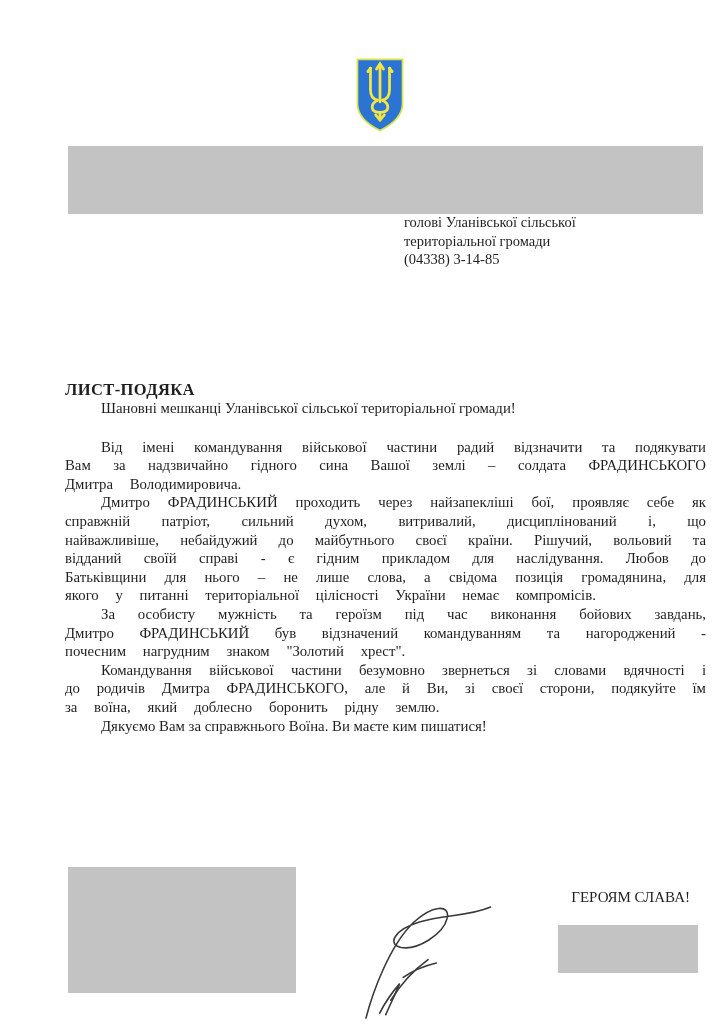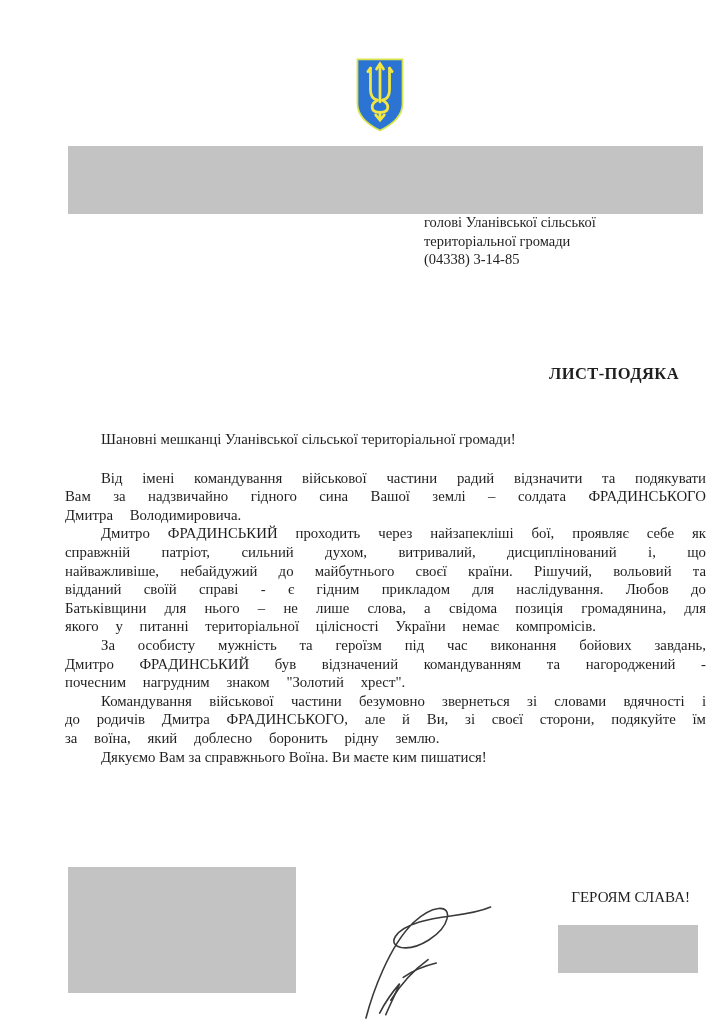--- a/index.html
+++ b/index.html
@@ -14,7 +14,7 @@
   .redaction-left   { left:68px; top:867px; width:228px; height:126px; }
   .redaction-right  { left:558px; top:925px; width:140px; height:48px; }
   .recipient {
-    position:absolute; left:424px; top:213px;
+    position:absolute; left:404px; top:213px;
     font-size:14.5px; line-height:18.7px; white-space:nowrap;
   }
   .r-underline { text-decoration:underline; }

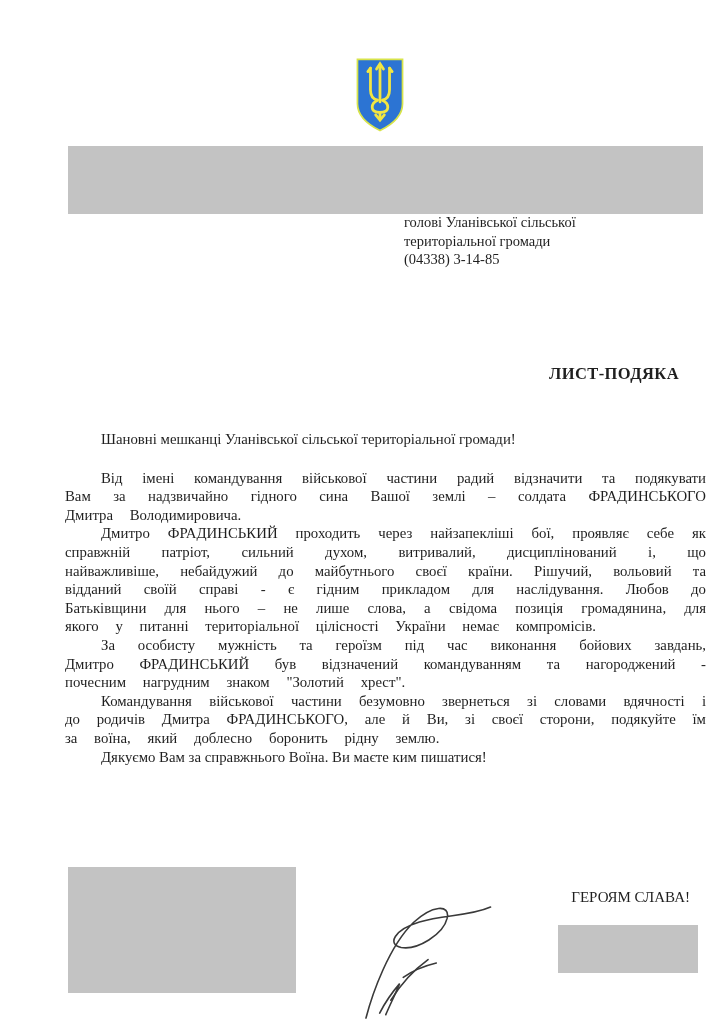--- a/index.html
+++ b/index.html
@@ -19,8 +19,8 @@
   }
   .r-underline { text-decoration:underline; }
   .title {
-    position:absolute; left:65px; top:364px; width:614px;
-    text-align:right; font-size:16.5px; font-weight:bold; letter-spacing:0.4px;
+    position:absolute; left:65px; top:380px; width:614px;
+    text-align:left; font-size:16.5px; font-weight:bold; letter-spacing:0.4px;
   }
   .body {
     position:absolute; left:65px; top:399px; width:641px;

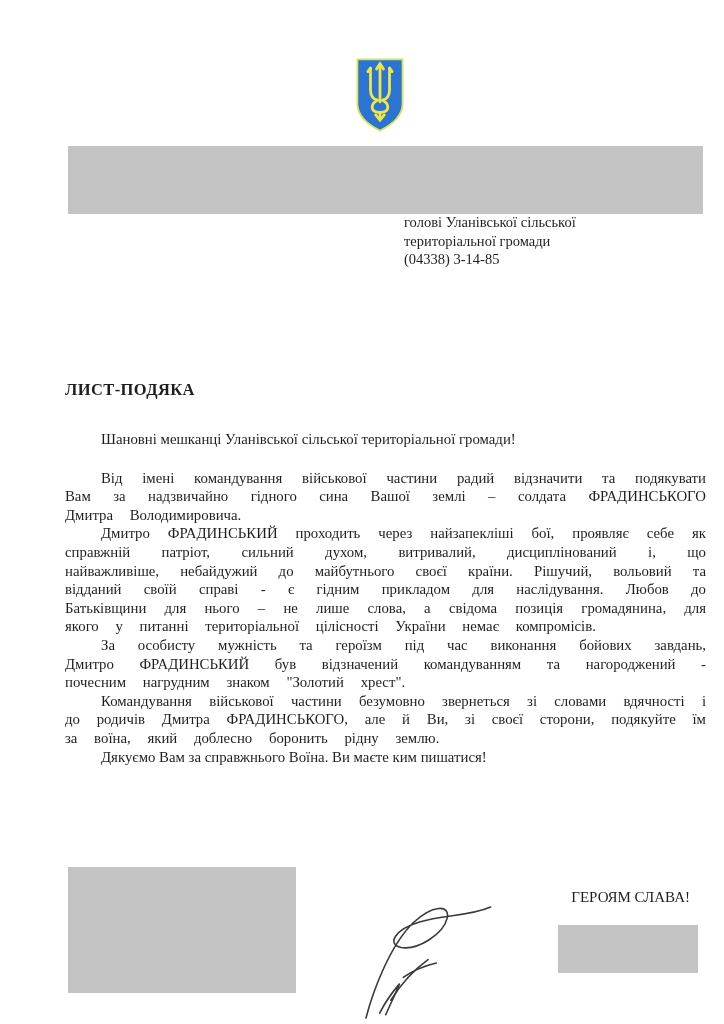--- a/index.html
+++ b/index.html
@@ -24,7 +24,7 @@
   }
   .body {
     position:absolute; left:65px; top:399px; width:641px;
-    font-size:14.8px; line-height:18.6px;margin-top:31px;
+    font-size:14.8px; line-height:18.6px;
   }
   .body p { text-indent:36px; }
   .para { text-align:justify; word-spacing:13px; }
□ □ □ □ □
Exercise details: Print verbatim every line above, apart from the pictures.

Your response:
--- a/index.html
+++ b/index.html
@@ -14,7 +14,7 @@
   .redaction-left   { left:68px; top:867px; width:228px; height:126px; }
   .redaction-right  { left:558px; top:925px; width:140px; height:48px; }
   .recipient {
-    position:absolute; left:424px; top:213px;
+    position:absolute; left:404px; top:213px;
     font-size:14.5px; line-height:18.7px; white-space:nowrap;
   }
   .r-underline { text-decoration:underline; }

--- a/index.html
+++ b/index.html
@@ -19,8 +19,8 @@
   }
   .r-underline { text-decoration:underline; }
   .title {
-    position:absolute; left:65px; top:364px; width:614px;
-    text-align:right; font-size:16.5px; font-weight:bold; letter-spacing:0.4px;
+    position:absolute; left:65px; top:380px; width:614px;
+    text-align:left; font-size:16.5px; font-weight:bold; letter-spacing:0.4px;
   }
   .body {
     position:absolute; left:65px; top:399px; width:641px;

--- a/index.html
+++ b/index.html
@@ -24,7 +24,7 @@
   }
   .body {
     position:absolute; left:65px; top:399px; width:641px;
-    font-size:14.8px; line-height:18.6px;margin-top:31px;
+    font-size:14.8px; line-height:18.6px;
   }
   .body p { text-indent:36px; }
   .para { text-align:justify; word-spacing:13px; }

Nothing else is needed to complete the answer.